There are two key components to survival data: time (e.g., days, months, years. etc) and the event of interest or “status” (i.e., whether an event has occurred). Canonically this could be an event such as death, but in political science this might be an event like the experience of a conflict, end of conflict, end of regime, etc.)
14.1.1 Survival and hazard functions
For example, we might call something “survival” analysis in a context where we were interested in the time to death of someone who has just had a particular medical diagnosis.
We will have two primary components: the survival function \(S(Y)\):
- This gives the probability that the duration of survival (time to event) is longer than some specified time (\(Pr(Y_i > y)\))
Time to failure \(Y_i\) as outcome: \(Y_i \geq 0\)
- \(S(y) = Pr(Y_i > y) = 1 - Pr(Y_i \leq y)\)
- where \(Pr(Y_i \leq y)\) is the CDF
- PDF \(f(y) = - \frac{d}{dy} S(y)\)
- This is nondecreasing.
## Example of S(y) according to the Weibull distribution
## Note: It is 1-pweibull()
<- seq(0, 100, 1)
y <- pweibull(y, shape=2, scale=50)
Fy plot(x=y, y=(1-Fy), type="l")
More on the Weibull distribution here.
And the hazard function \(h(y)\): Given survival up until \(y\), the instantaneous rate at which something fails (that the event occurs).
- \(h(y)=\frac{f(y)}{S(y)} =- \frac{d}{dy} \log S(y)\)
- \(S(y) = exp (-\int_0^y h(t)dt)\)
Note: hazard rate is not exactly a probability and is difficult to interpret, but higher hazard rates reflect greater likelihood of failure.
14.1.2 Censoring
In survival data, right-censoring of the data is common
- E.g., An observation does not experience an event during the study period, but the study period ends.
- Example: How many years does it take to finish grad school?

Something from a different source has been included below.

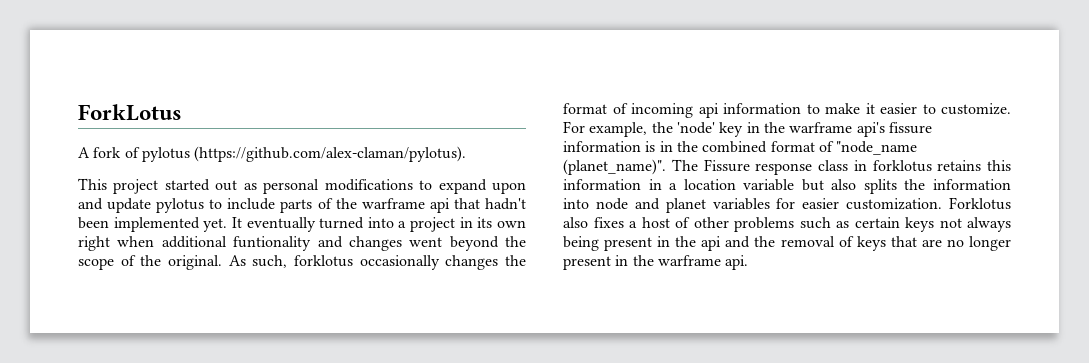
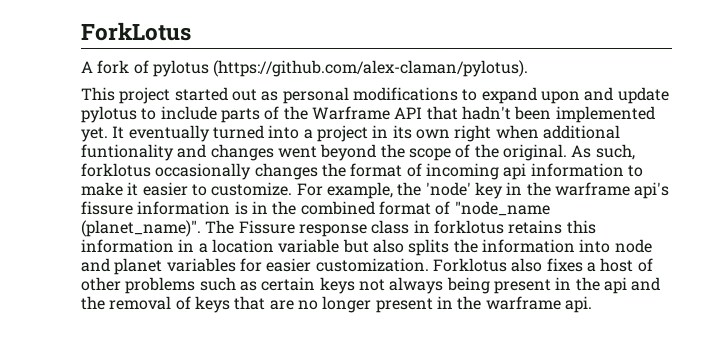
[361,198,450,213] warframe api -> [311,106,423,120] Warframe API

If we cut off our period of study right now, you might be a censored observation. You are going to finish grad school at some point, but we have not observed that during our observation period.
- Can address by assumption: Given covariates, hazard rates of those who are censored \(C_i\) do not systematically differ from those who are not: \(Y_i \perp C_i | X_i\). \(Y_i\) independent of censoring status, conditional on covariates.